El uso de bodycams por la seguridad privada está permitido y regulado por la Ley de Seguridad Global (Loi de Sécurité Globale). Se exige una declaración previa a la prefectura y la información al público mediante señalización. Las grabaciones se pueden utilizar como prueba y para la formación. El foco está en la prevención de delitos y la seguridad.
ALEMANIA.
La situación es más restrictiva que en otros países debido a una fuerte cultura de protección de la privacidad. El uso de bodycams por seguridad privada es posible, pero con estrictos requisitos de justificación, proporcionalidad y, a menudo, limitación a situaciones específicas de riesgo o confrontación. Las regulaciones de cada estado federado pueden variar, haciendo que la aplicación sea más compleja. La doctrina del "interés legítimo" debe sopesarse cuidadosamente con los derechos de privacidad de los individuos.
PAÍSES BAJOS.
El uso de bodycams es generalmente permitido para fines de seguridad privada, siguiendo las directrices de la Autoridad Holandesa de Protección de Datos (AP). La clave es la justificación por un interés legítimo claro y la información a los afectados. Son comunes en eventos, vigilancia de propiedades o transporte público.
BÉLGICA.
Se permite el uso de bodycams por parte de los servicios de seguridad privada, con una fuerte supervisión por parte de la Autoridad de Protección de Datos belga. La legislación se centra en la finalidad, la transparencia y la limitación de la conservación de las grabaciones.
COMPARATIVA.
Esta diversidad subraya que, si bien el RGPD proporciona un marco de principios, la aplicación específica de las bodycams en la seguridad privada varía significativamente entre los Estados miembros. Mientras que en algunos países (como el Reino Unido, Francia o Países Bajos) su uso está más arraigado y regulado de forma explícita para este sector, en otros (como Alemania) la aproximación es más cautelosa y restrictiva.
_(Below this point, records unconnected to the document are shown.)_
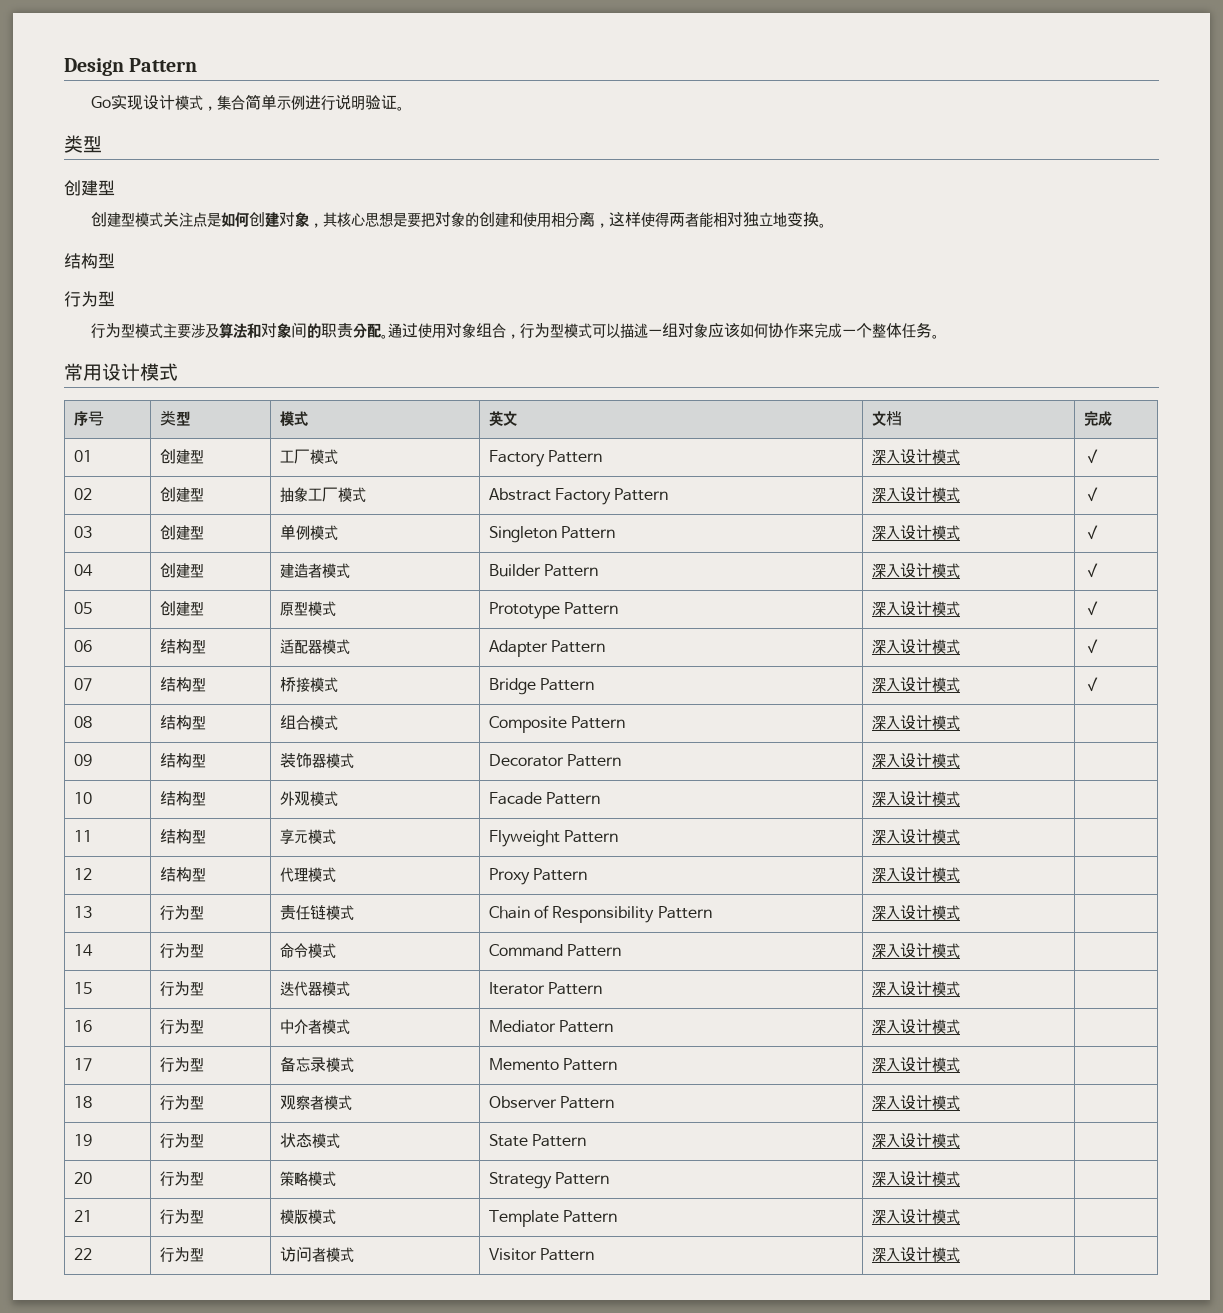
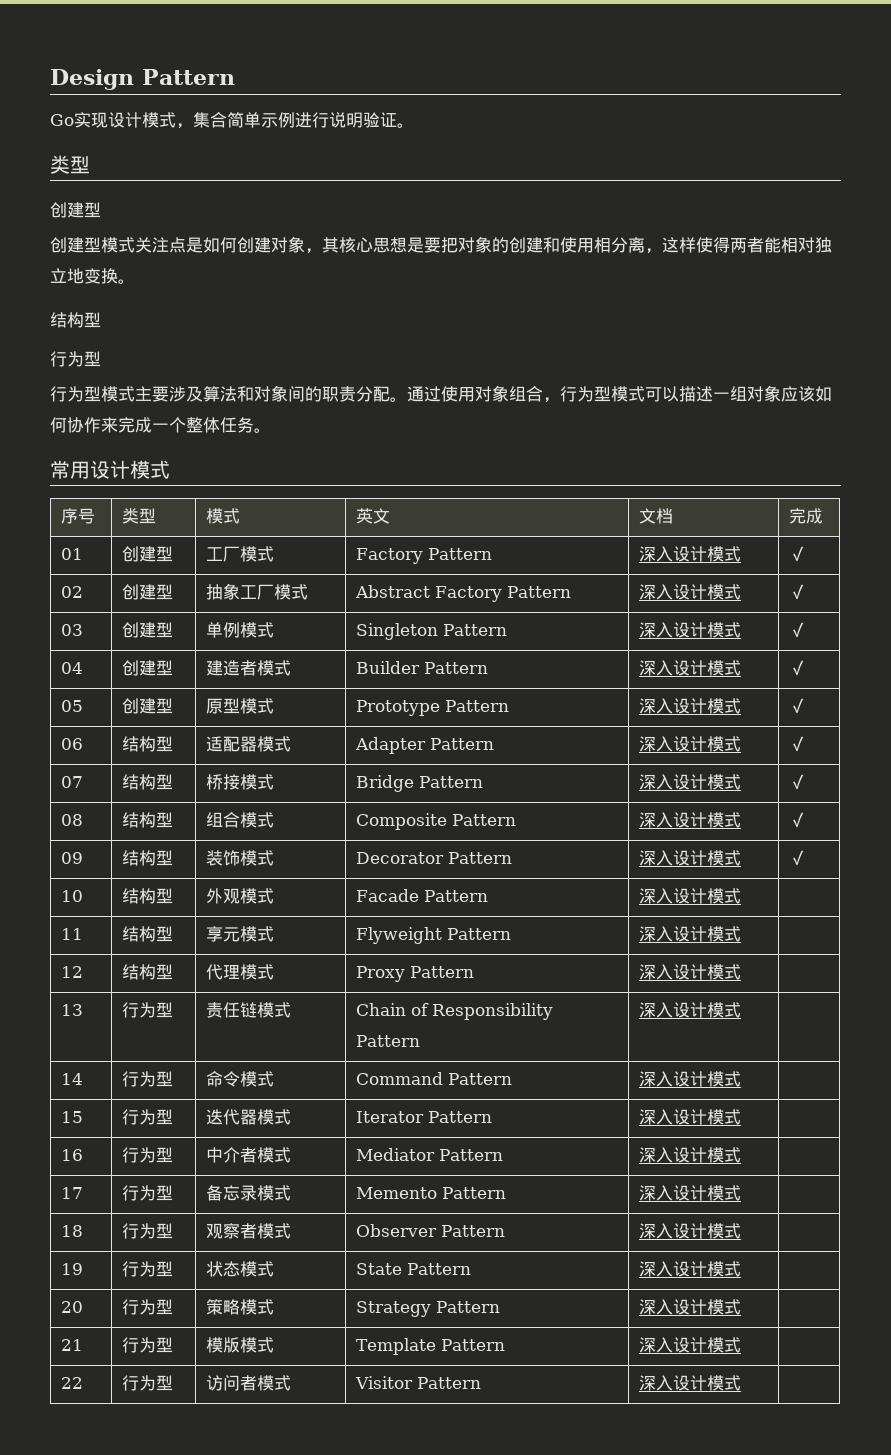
- 08 | 结构型 | 组合模式 | Composite Pattern | 深入设计模式 |
+ 08 | 结构型 | 组合模式 | Composite Pattern | 深入设计模式 | ✓
- 09 | 结构型 | 装饰器模式 | Decorator Pattern | 深入设计模式 |
+ 09 | 结构型 | 装饰模式 | Decorator Pattern | 深入设计模式 | ✓

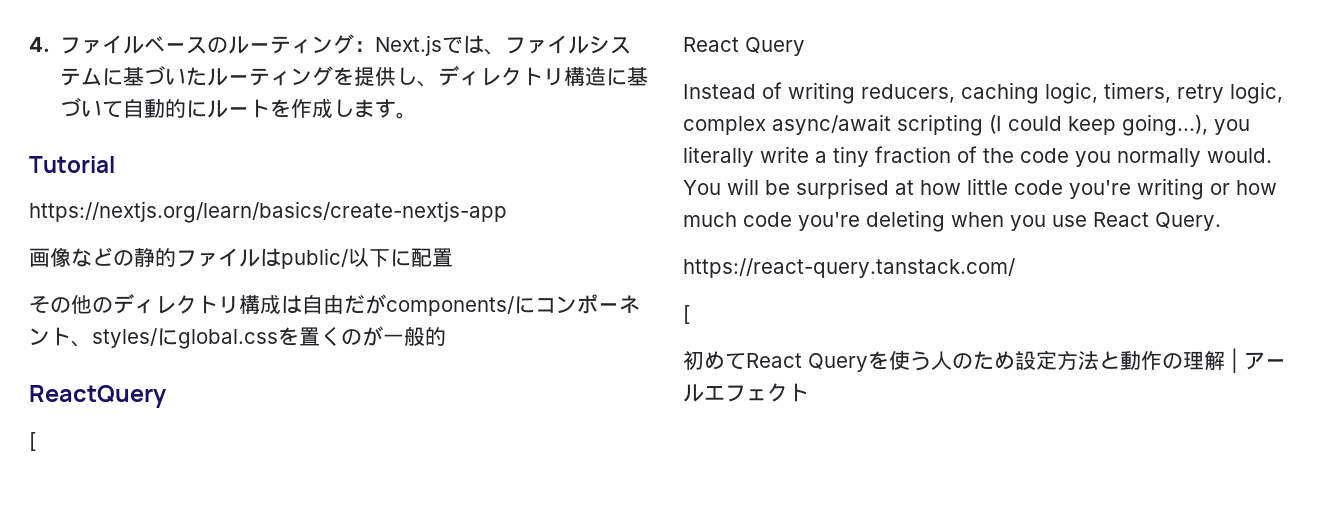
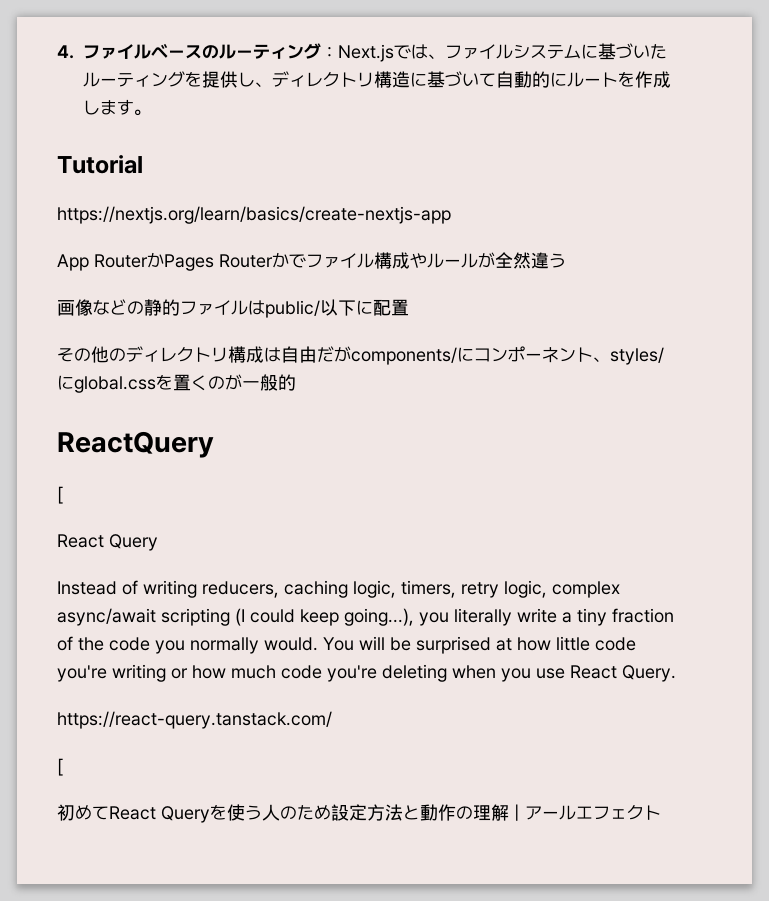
+ App RouterかPages Routerかでファイル構成やルールが全然違う

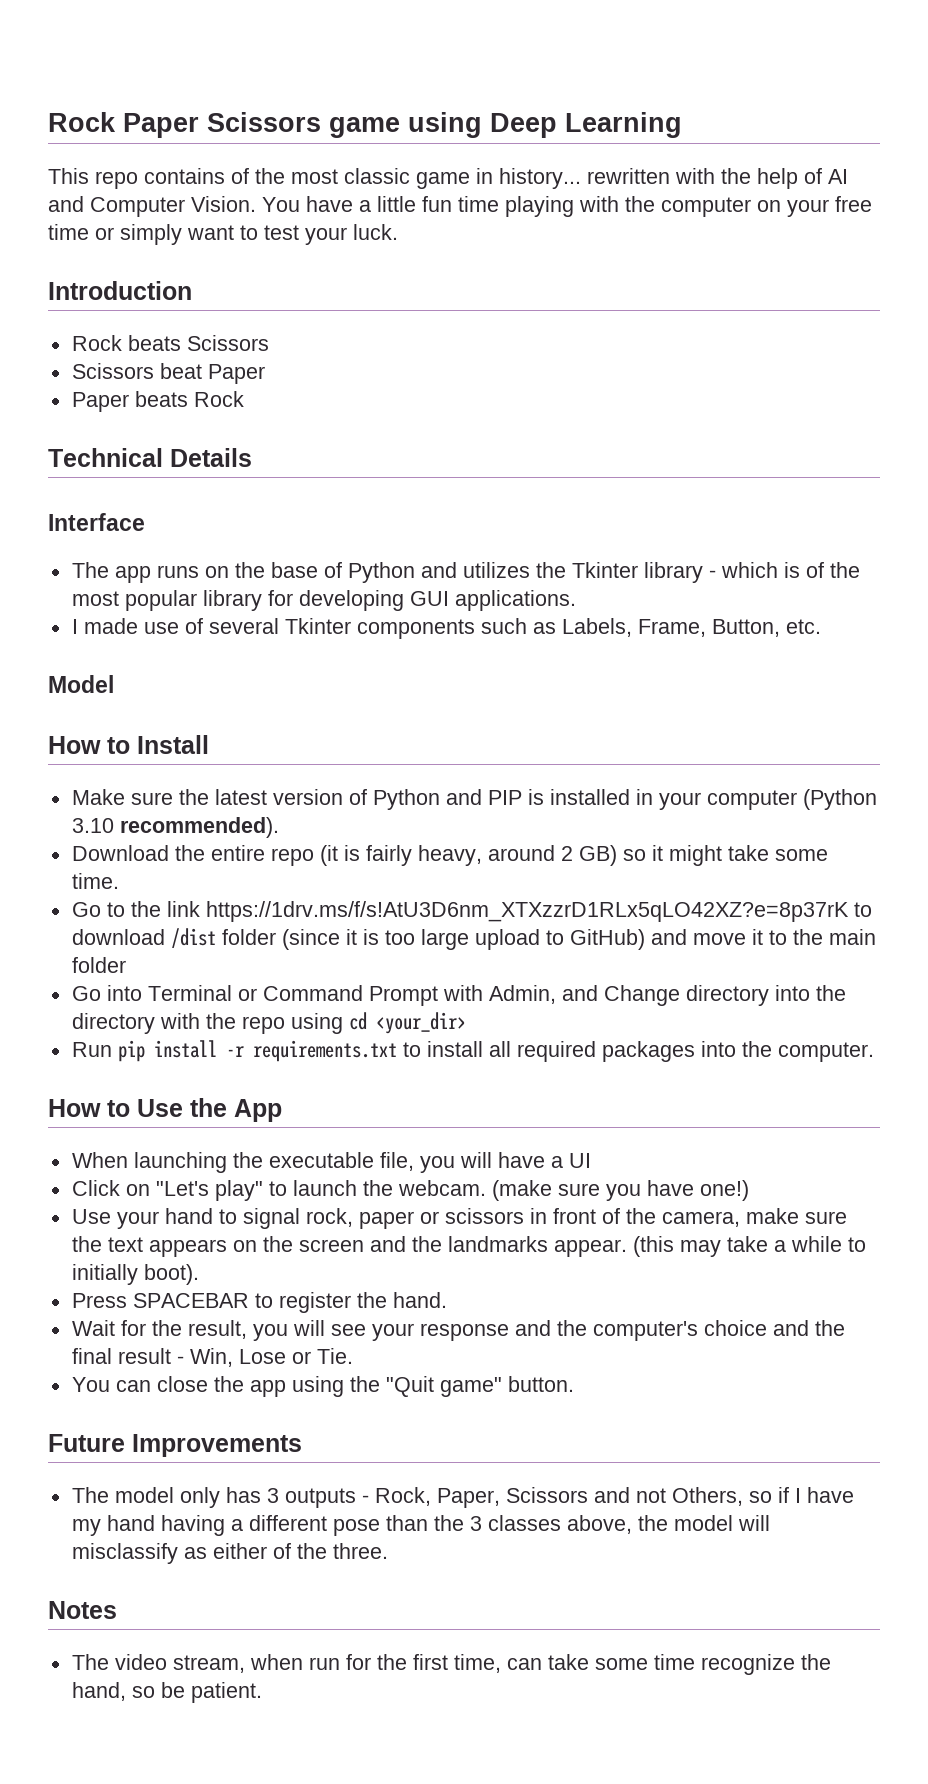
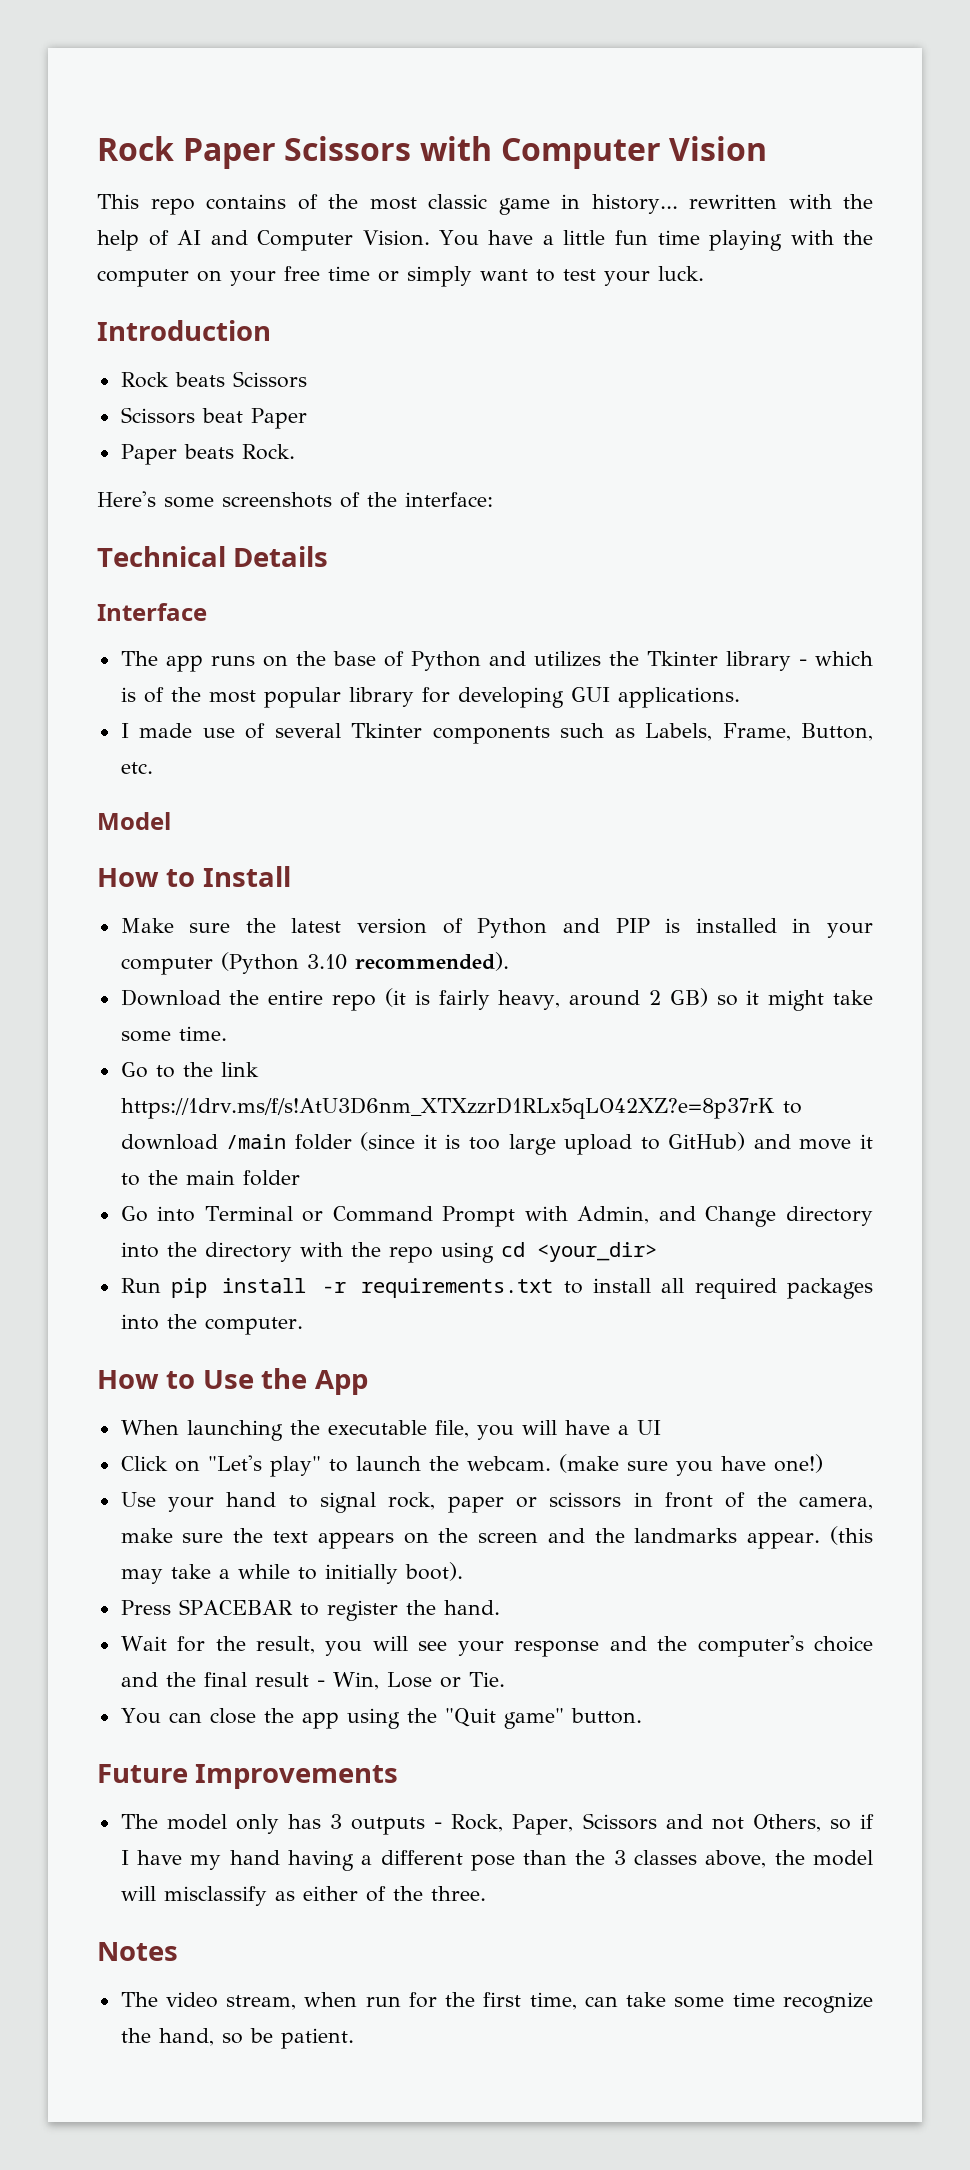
- Rock Paper Scissors game using Deep Learning
+ Rock Paper Scissors with Computer Vision
- Paper beats Rock
+ Paper beats Rock.
+ Here's some screenshots of the interface:
- Go to the link https://1drv.ms/f/s!AtU3D6nm_XTXzzrD1RLx5qLO42XZ?e=8p37rK to download /dist folder (since it is too large upload to GitHub) and move it to the main folder
+ Go to the link https://1drv.ms/f/s!AtU3D6nm_XTXzzrD1RLx5qLO42XZ?e=8p37rK to download /main folder (since it is too large upload to GitHub) and move it to the main folder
En todos los casos, la clave del permiso reside en la rigurosa adhesión a los principios de la protección de datos: la necesidad real, la proporcionalidad de la medida, la transparencia hacia los ciudadanos y la garantía de la seguridad y el manejo adecuado de las grabaciones. Para las empresas de seguridad privada que operan a nivel transnacional, esto implica la necesidad imperiosa de conocer y adaptarse a la legislación específica de cada jurisdicción.
España se alinea con la tendencia permisiva (siempre bajo regulación).
Las cámaras corporales representan una herramienta de gran potencial para mejorar la eficiencia, la transparencia y la seguridad en el ámbito de la seguridad privada. Sus beneficios en términos de disuasión, recolección de pruebas y protección del personal son innegables. Sin embargo, el marco legal actual en España, fuertemente centrado en la protección de datos personales y la delimitación de competencias entre seguridad pública y privada, impide su uso generalizado.
Aunque no existe una prohibición explícita, la ausencia de un reconocimiento legal claro y la estricta interpretación de la normativa de protección de datos hacen que su implementación sea extremadamente compleja. Para que las bodycams puedan integrarse plenamente en la seguridad privada, sería necesaria una reforma legislativa que dote de un marco jurídico sólido y equilibrado, garantizando que su uso no vulnere los derechos fundamentales de los ciudadanos y que se realice siempre bajo los principios de proporcionalidad, idoneidad e intervención mínima.